> _ABOUT THIS TASK_
Return verbatim every line from the first line of the data below to the line that contains "-25,7 +25,7 @@", inclusive, and no further.
[[ ENTRIES SHOWN, beginning ]]
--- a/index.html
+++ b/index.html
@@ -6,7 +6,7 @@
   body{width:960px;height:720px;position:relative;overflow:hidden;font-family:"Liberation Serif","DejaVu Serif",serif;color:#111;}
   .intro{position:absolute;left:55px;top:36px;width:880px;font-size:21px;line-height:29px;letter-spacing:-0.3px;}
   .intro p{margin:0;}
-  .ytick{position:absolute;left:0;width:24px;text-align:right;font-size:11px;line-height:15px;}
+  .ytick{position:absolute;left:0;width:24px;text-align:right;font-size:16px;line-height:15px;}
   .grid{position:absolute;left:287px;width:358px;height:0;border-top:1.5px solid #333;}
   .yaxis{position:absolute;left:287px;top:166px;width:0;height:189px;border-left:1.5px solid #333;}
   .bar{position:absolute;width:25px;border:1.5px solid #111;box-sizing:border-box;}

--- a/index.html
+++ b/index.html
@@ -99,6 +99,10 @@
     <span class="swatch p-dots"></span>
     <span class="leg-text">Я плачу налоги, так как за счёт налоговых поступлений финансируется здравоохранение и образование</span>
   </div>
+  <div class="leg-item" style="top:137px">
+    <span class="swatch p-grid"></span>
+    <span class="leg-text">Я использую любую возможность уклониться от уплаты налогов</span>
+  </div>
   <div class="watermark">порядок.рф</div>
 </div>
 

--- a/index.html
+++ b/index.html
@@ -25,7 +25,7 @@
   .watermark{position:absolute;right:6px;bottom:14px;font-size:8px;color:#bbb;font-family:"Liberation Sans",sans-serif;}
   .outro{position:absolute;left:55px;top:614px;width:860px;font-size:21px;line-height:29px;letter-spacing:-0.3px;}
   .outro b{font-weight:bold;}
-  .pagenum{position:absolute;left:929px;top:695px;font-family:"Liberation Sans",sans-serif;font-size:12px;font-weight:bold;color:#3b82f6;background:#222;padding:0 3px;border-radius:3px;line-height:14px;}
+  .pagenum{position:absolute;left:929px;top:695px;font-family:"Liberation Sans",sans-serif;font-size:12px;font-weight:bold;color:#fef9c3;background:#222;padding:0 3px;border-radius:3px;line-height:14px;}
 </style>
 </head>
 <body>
[[ ENTRIES SHOWN, end ]]
> _RESULT_
--- a/index.html
+++ b/index.html
@@ -6,7 +6,7 @@
   body{width:960px;height:720px;position:relative;overflow:hidden;font-family:"Liberation Serif","DejaVu Serif",serif;color:#111;}
   .intro{position:absolute;left:55px;top:36px;width:880px;font-size:21px;line-height:29px;letter-spacing:-0.3px;}
   .intro p{margin:0;}
-  .ytick{position:absolute;left:0;width:24px;text-align:right;font-size:11px;line-height:15px;}
+  .ytick{position:absolute;left:0;width:24px;text-align:right;font-size:16px;line-height:15px;}
   .grid{position:absolute;left:287px;width:358px;height:0;border-top:1.5px solid #333;}
   .yaxis{position:absolute;left:287px;top:166px;width:0;height:189px;border-left:1.5px solid #333;}
   .bar{position:absolute;width:25px;border:1.5px solid #111;box-sizing:border-box;}

--- a/index.html
+++ b/index.html
@@ -99,6 +99,10 @@
     <span class="swatch p-dots"></span>
     <span class="leg-text">Я плачу налоги, так как за счёт налоговых поступлений финансируется здравоохранение и образование</span>
   </div>
+  <div class="leg-item" style="top:137px">
+    <span class="swatch p-grid"></span>
+    <span class="leg-text">Я использую любую возможность уклониться от уплаты налогов</span>
+  </div>
   <div class="watermark">порядок.рф</div>
 </div>
 

--- a/index.html
+++ b/index.html
@@ -25,7 +25,7 @@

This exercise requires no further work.